#### EXERCISE
All that should come back is the lines of the data below from the one containing "column Shifted | position: 1 -> 3" to the one containing "72523521 | karmarkar-karp", inclusive, exactly as they stand.
===
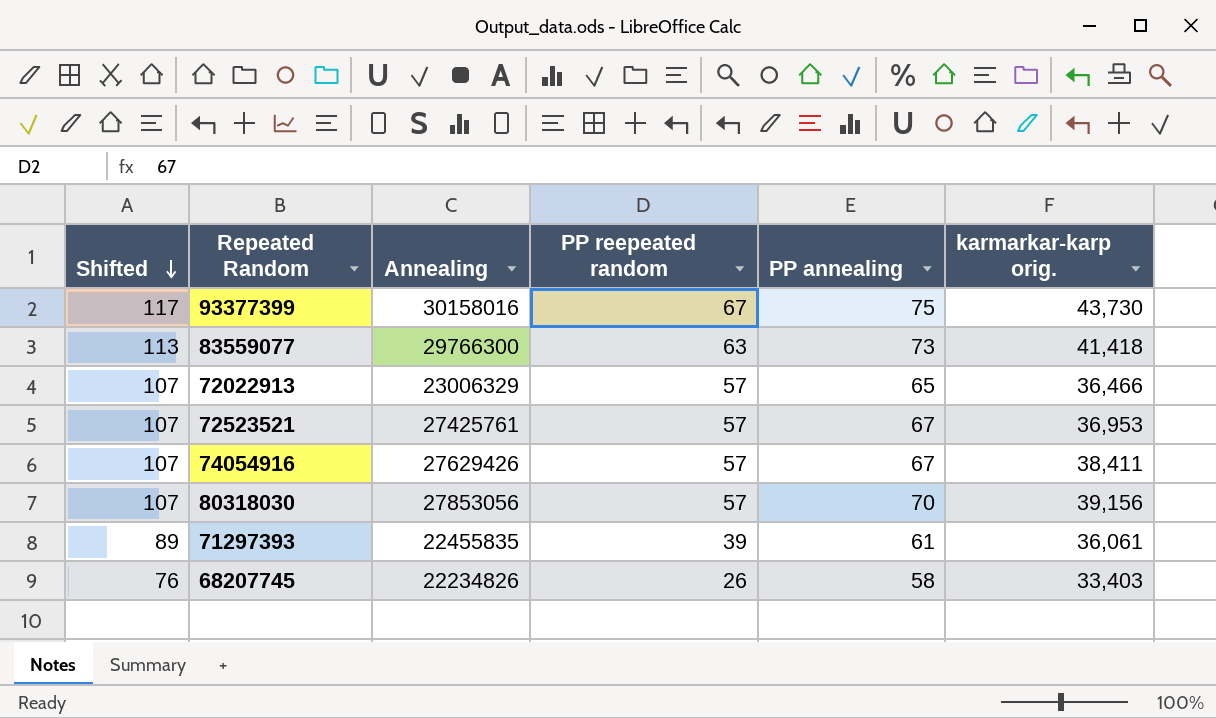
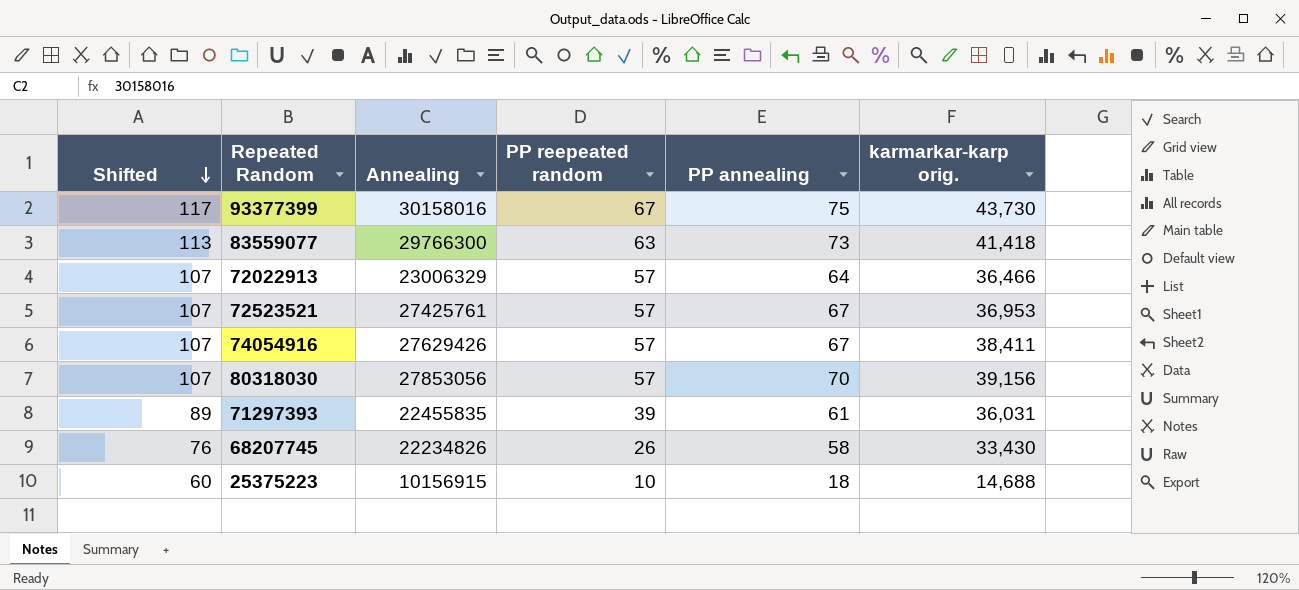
72022913 | PP annealing: 65 -> 64
71297393 | karmarkar-karp orig.: 36,061 -> 36,031
68207745 | karmarkar-karp orig.: 33,403 -> 33,430
row 25375223: none -> 60 | 10156915 | 10 | 18 | 14,688

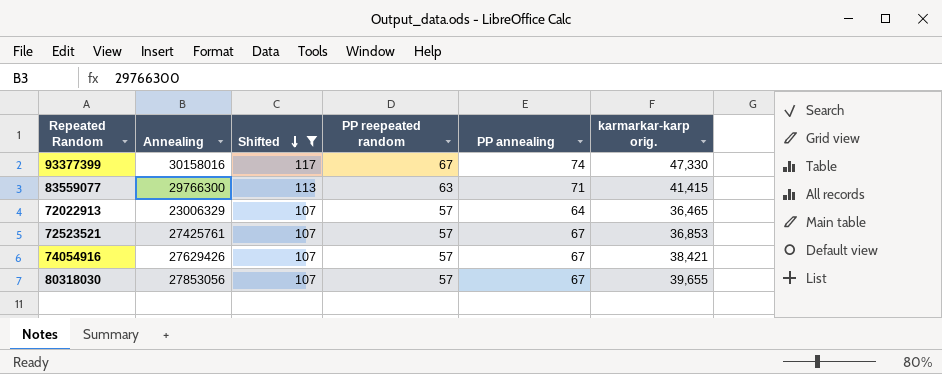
filter: none -> Shifted >= 107
column Shifted | position: 1 -> 3
93377399 | PP annealing: 75 -> 74
93377399 | karmarkar-karp orig.: 43,730 -> 47,330
83559077 | PP annealing: 73 -> 71
83559077 | karmarkar-karp orig.: 41,418 -> 41,415
72022913 | karmarkar-karp orig.: 36,466 -> 36,465
72523521 | karmarkar-karp orig.: 36,953 -> 36,853
74054916 | karmarkar-karp orig.: 38,411 -> 38,421
80318030 | PP annealing: 70 -> 67
80318030 | karmarkar-karp orig.: 39,156 -> 39,655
===
#### RESULT FOR THIS EXERCISE
column Shifted | position: 1 -> 3
93377399 | PP annealing: 75 -> 74
93377399 | karmarkar-karp orig.: 43,730 -> 47,330
83559077 | PP annealing: 73 -> 71
83559077 | karmarkar-karp orig.: 41,418 -> 41,415
72022913 | karmarkar-karp orig.: 36,466 -> 36,465
72523521 | karmarkar-karp orig.: 36,953 -> 36,853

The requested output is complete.